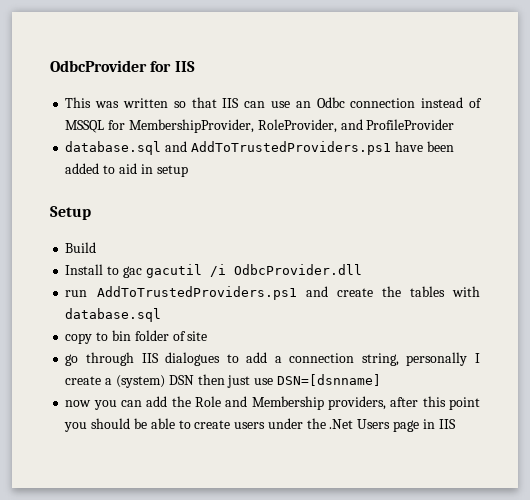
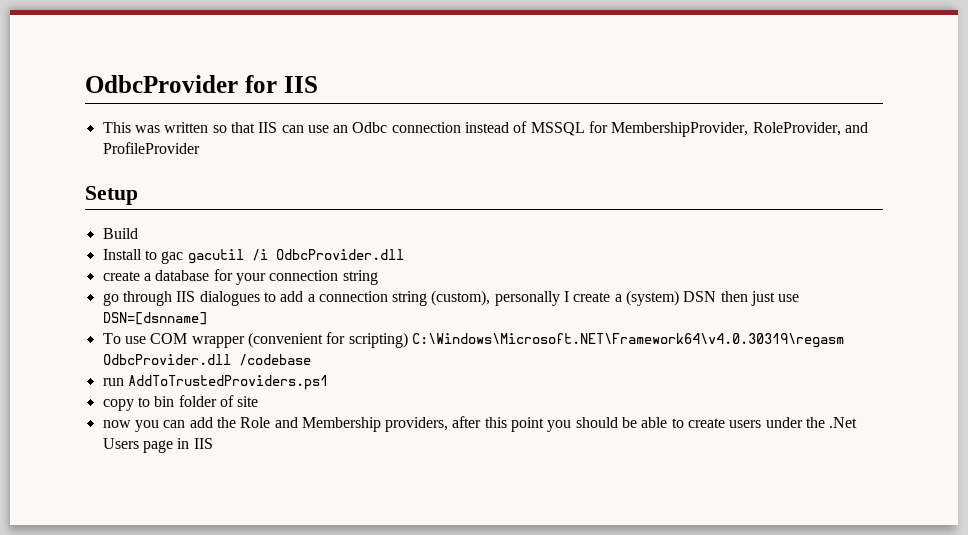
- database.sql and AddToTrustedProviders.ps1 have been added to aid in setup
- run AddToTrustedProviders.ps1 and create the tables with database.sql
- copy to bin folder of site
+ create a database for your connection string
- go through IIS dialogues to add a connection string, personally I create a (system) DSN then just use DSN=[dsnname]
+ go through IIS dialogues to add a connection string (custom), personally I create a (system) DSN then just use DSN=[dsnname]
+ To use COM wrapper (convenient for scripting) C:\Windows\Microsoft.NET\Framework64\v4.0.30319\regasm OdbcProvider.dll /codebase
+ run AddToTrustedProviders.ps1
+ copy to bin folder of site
=-=-=
# TASK PROMPT
Wherever "system" turns up in the records, copy the whole line.

# RESPONSE BELOW
- go through IIS dialogues to add a connection string, personally I create a (system) DSN then just use DSN=[dsnname]
+ go through IIS dialogues to add a connection string (custom), personally I create a (system) DSN then just use DSN=[dsnname]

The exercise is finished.